Albert Riera Ortega (born 15 April 1982) is a Spanish former footballer who played as left winger but also as a left-back, currently manager of Slovenian club Olimpija Ljubljana.

He made a name for himself at Espanyol (with whom he won a Copa del Rey and reached the 2007 UEFA Cup Final) and also played professionally in France, England, Greece, Turkey, Italy and Slovenia, notably spending three years with Galatasaray.

Riera won 16 caps for Spain, representing the nation at the 2009 Confederations Cup.

Club career

Mallorca
Born in Manacor, Balearic Islands, Riera started his professional career with hometown club Mallorca. He could only total 11 La Liga appearances in his first two seasons.

In the 2002–03 campaign, already an undisputed starter, Riera helped the local team to the conquest of the Copa del Rey, and scored four league goals in 35 games.

Bordeaux
In the summer of 2003, Riera moved to Bordeaux. He made 66 competitive appearances for the Ligue 1 side over a two-year spell, netting nine times.

Espanyol
Riera returned to Spain in 2005, when he signed for Espanyol. In his first season he played only eight league matches, prompting a January 2006 loan move to Manchester City where he was also unable to establish himself, scoring his only goal against Newcastle United in a 3–0 home win on 1 February.

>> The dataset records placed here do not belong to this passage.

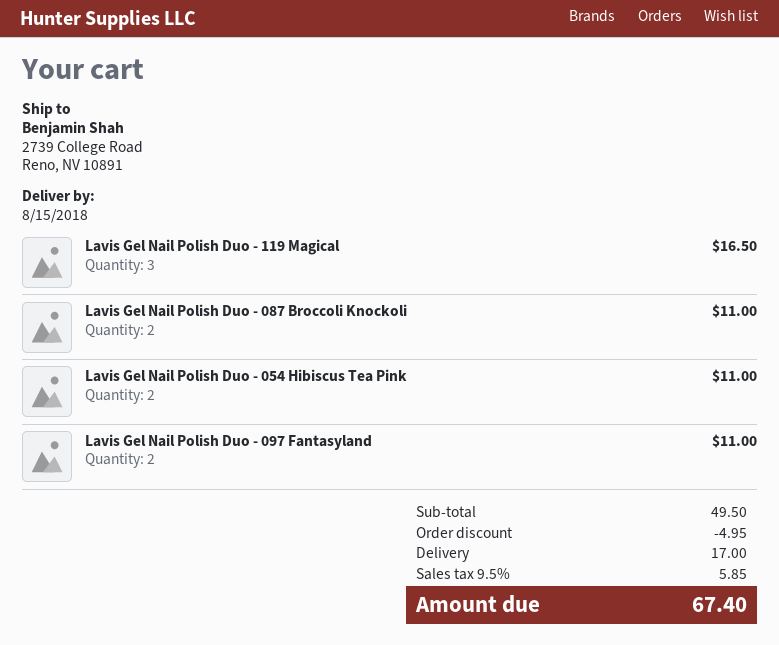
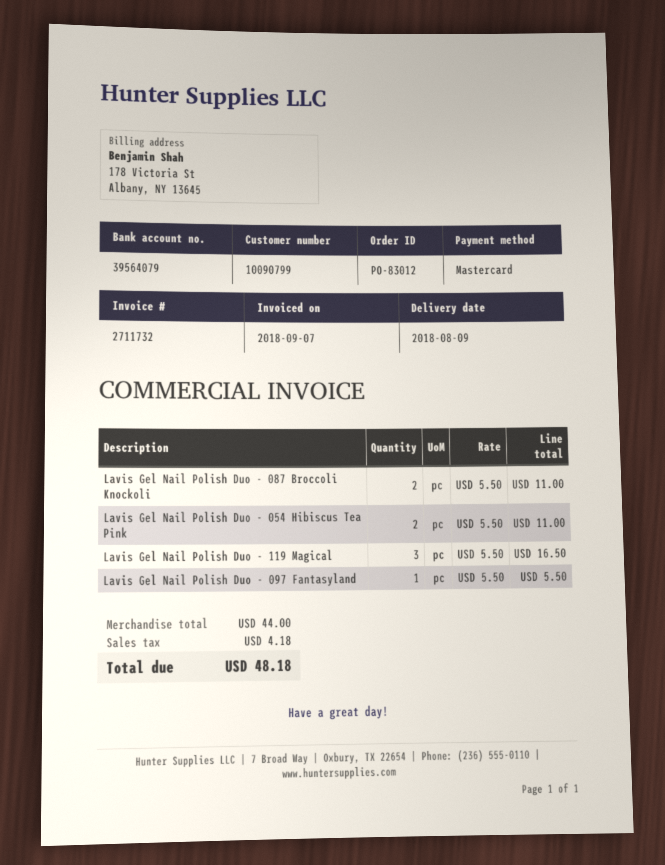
delivery date: 2018-08-15 -> 2018-08-09
Lavis Gel Nail Polish Duo - 097 Fantasyland: 2 for 11.00 -> 1 for 5.50
subtotal: 49.50 -> 44.00
discount: 4.95 -> none
shipping: 17.00 -> none
tax: 5.85 -> 4.18
total: 67.40 -> 48.18

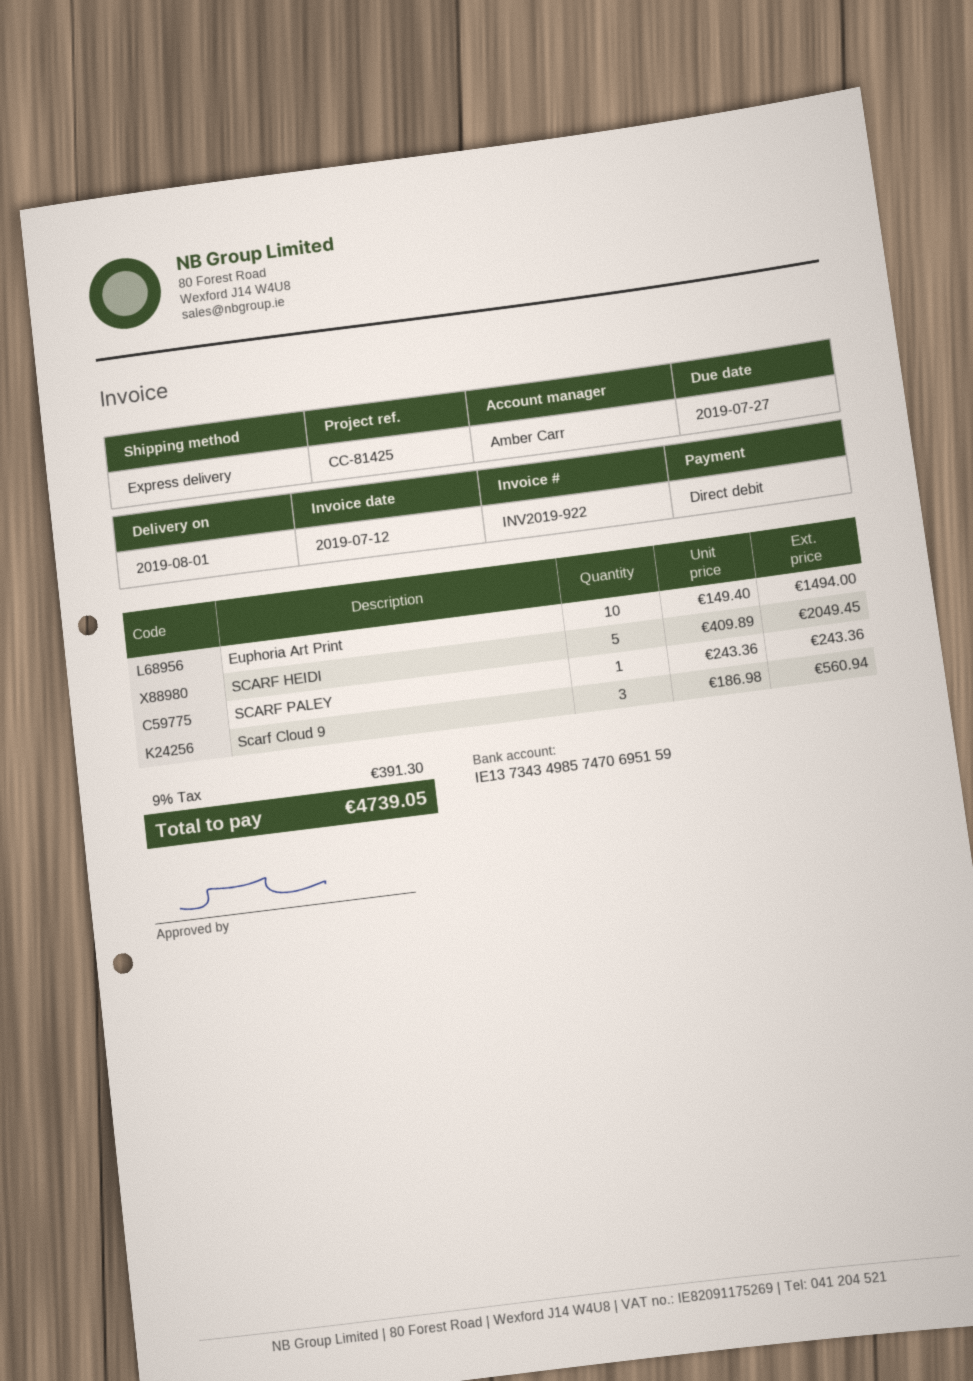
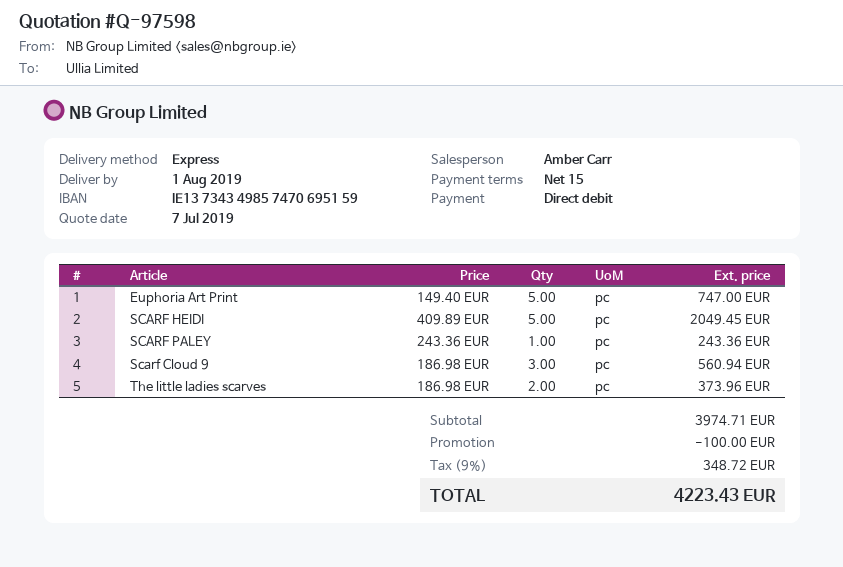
Euphoria Art Print: 10 x 149.40 = 1494.00 -> 5 x 149.40 = 747.00
The little ladies scarves: none -> 2 x 186.98 = 373.96
discount: none -> 100.00
tax: 9% = 391.30 -> 9% = 348.72
total: 4739.05 -> 4223.43

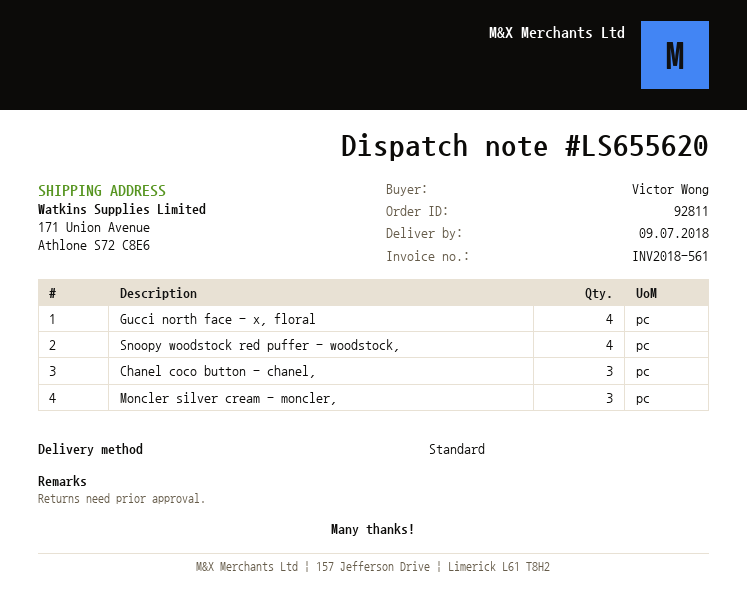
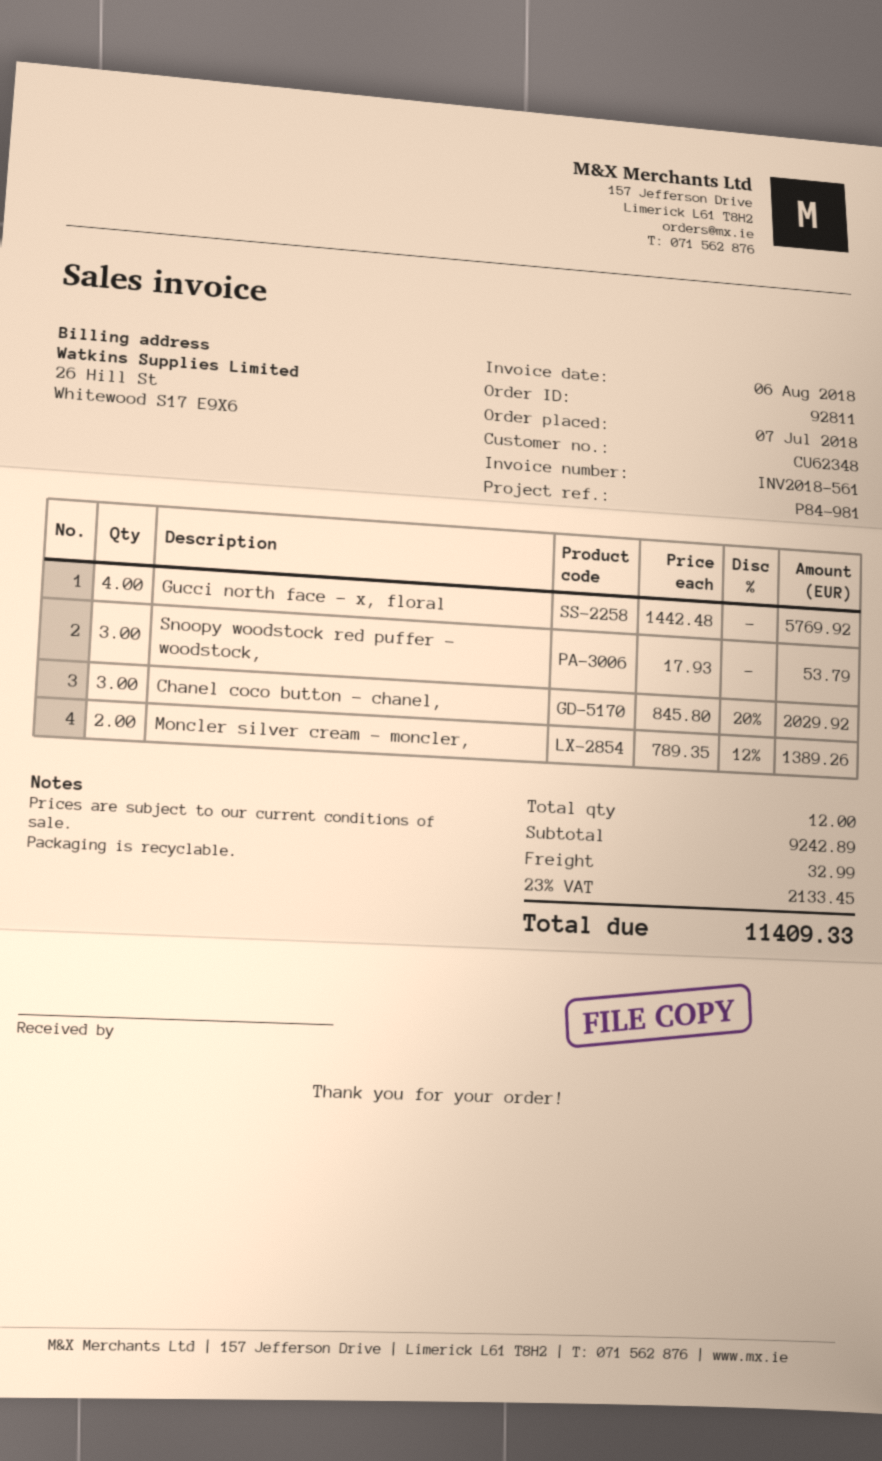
Snoopy woodstock red puffer - woodstock,: 4 -> 3
Moncler silver cream - moncler,: 3 -> 2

Riera returned to Catalonia prior to 2006–07. During that season, Espanyol reached the final of the UEFA Cup at Hampden Park, Glasgow, where they played fellow Spaniards Sevilla; he scored to level the game at 1–1, but his team eventually lost 3–1 on penalties. At the end of the campaign, he extended his contract until 2011.

Liverpool

On 1 September 2008 (transfer deadline day), Riera signed a four-year deal with Liverpool for a fee of £8 million, being given the number 11 shirt. He made his Premier League debut on the 13th, playing 71 minutes of a 2–1 home win against Manchester United, and scored his first goal for the Reds as they beat Wigan Athletic 3–2 on 18 October, adding another in the 3–1 victory at PSV Eindhoven in the group stage of the UEFA Champions League.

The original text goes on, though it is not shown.